In modern I/O interconnect protocols, e.g., PCIe, hardware devices are distinguishable through unique hard-coded IDs (e.g., device/bus/function ID) that is fixed and identified by the port the device is connected to. Although the device ID of requests cannot be provided by the device due to security reasons, modern IOMMUs allow devices to additionally augment the requests with a Process Address Space ID (PASID), which is typically a 20-bit identifier. By using PASID, accelerators and devices can allow multiple processes to use the device/accelerator concurrently. Although IOMMU cannot ensure data isolation within the device, however, it allows the device to rely on IOMMU to ensure isolation between processes using the same device when accessing the host memory. Thus, at any point in time, a device can have multiple processes distinguished through its PASID, and the different devices are distinguished by the hard-wired device ID (i.e., dev/bus/fun ID in PCIe). Without losing generality, a similar configuration can be assumed for reconfigurable logic accelerators where different explicit ports are designated using specific hard-wired IDs and hence recognizable by IOMMU.


Each PASID is typically paired with an actual process in the host, and hence upon access that misses in IOMMU, the page table corresponding to that PASID will be walked to obtain the translation. However, there are different ways to realize the page table corresponding to PASID, private page table or shared page table. The private page table approach works by having a separate page table for the same process, one for the device while the other is for the CPU. The device page table, walkable by IOMMU and residing in the host memory, is populated by the operating system and the device driver of the device either on-demand or upon certain calls (e.g., CUDA memory allocation calls). The limitations of this approach include storage overhead, the complexity of supporting a unified memory model and coherence, and the page fault overheads when populating the table on demand. On the other hand, the shared page table approach allows using the same page table used by the process running in the host and hence allows simpler ways to realize unified memory models and minimize the overheads for managing two separate page tables.
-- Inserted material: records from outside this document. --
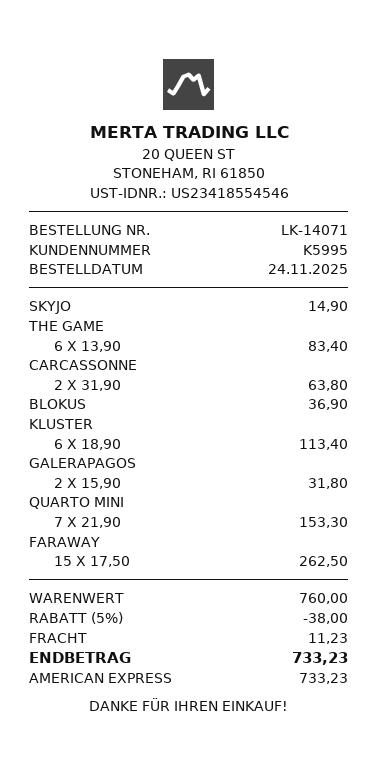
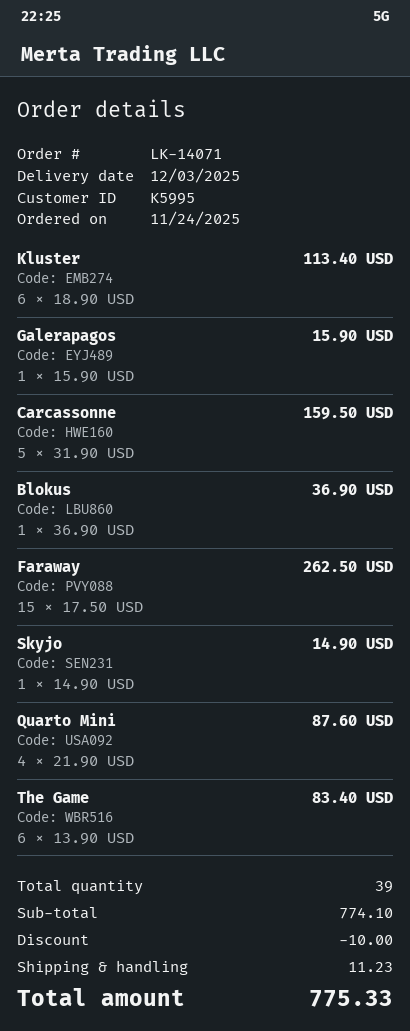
CARCASSONNE: 2 x 31.90 = 63.80 -> 5 x 31.90 = 159.50
GALERAPAGOS: 2 x 15.90 = 31.80 -> 1 x 15.90 = 15.90
QUARTO MINI: 7 x 21.90 = 153.30 -> 4 x 21.90 = 87.60
subtotal: 760.00 -> 774.10
discount: 38.00 -> 10.00
total: 733.23 -> 775.33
Similar to prior work, a shared page table model was assumed. In other words, the workloads treat the accelerator as a hardware thread that can run threads coprocessing the data along with other CPU threads. However, CryptoMMU can also be used with the private page table model without any changes.


Message Authentication Code (MAC)

MAC is commonly used to verify the authenticity of data transmitted over a network, bus, or stored outside the trusted computing base. MAC relies on a symmetric key which is used to generate digests by applying a one-direction hashing function over the shared key and the message. MAC uses the symmetric key to verify the authenticity of the data; since the key is kept confidentially, any attempt to manipulate data will fail to generate a MAC that can authenticate such data. Thus, when such data is fetched along with its MAC, the verification will generate a MAC based on the data and compare it with the one provided. Hence, only data that has been authenticated and have a legitimate MAC can pass the verification check. More formally, H=MAC (Key, D), where D is the data and Key is the authentication key. Thus, if D was tampered with, i.e., changed to D′, upon verification, the resulting MAC H along with D′ will not match, H≠MAC (Key, D′), and thus the check fails. Therefore, unless the attacker can produce a H′ that is equal to MAC (Key, D′), the test will always fail. However, since the attacker does not know the key, they cannot generate such value, and hence any tampering will be detected. MAC values are generally large enough, e.g., 56 or 64 bits, to ensure negligible collision probability. Examples of MAC algorithms include SHA-256 or the Carter-Wegman MACs generally used in the AES-GCM scheme. For the rest of this disclosure, when referring to using MAC, it is assumed to be a MAC based on Carter-Wegman similar to that used in Intel's SGX.


Motivation

Since IOMMU must be within the trusted boundaries and in the critical path of all memory accesses from I/O devices, its size is limited to achieve minimal lookup latency and power/area efficiency. However, with the significant increase in using accelerators and the increasing interconnect bandwidth, the IOMMU can be considered a major bottleneck in accelerator-rich architectures. Thus, recent I/O interconnect protocols allow devices/accelerators to internally cache their own translations and hence directly provide the physical address to the IOMMU, i.e., bypass the IOMMU translation step. Examples of such support include the PCIe's Address Translation Services (ATS) which is leveraged by modern accelerators. Prior works demonstrated the benefits of using such private caching of translations in accelerator-rich architectures. While such a solution provides scalability, it defeats the purpose of using IOMMU from a security perspective. Specifically, if any accelerator/device is malicious, it can compromise the whole system. Relying on accelerators to provide legitimate physical addresses that they are allowed access to expands the attack surface. To allow scalability by allowing the accelerator's internal caching of translations while also ensuring security, Border Control, which aims to improve the locality in IOMMU structures through decoupling translation from access control metadata, has been proposed. Since access control metadata can be as little as two bits per page, to indicate if read/write is allowed by the {accelerator, process}, and thus improve locality in IOMMU.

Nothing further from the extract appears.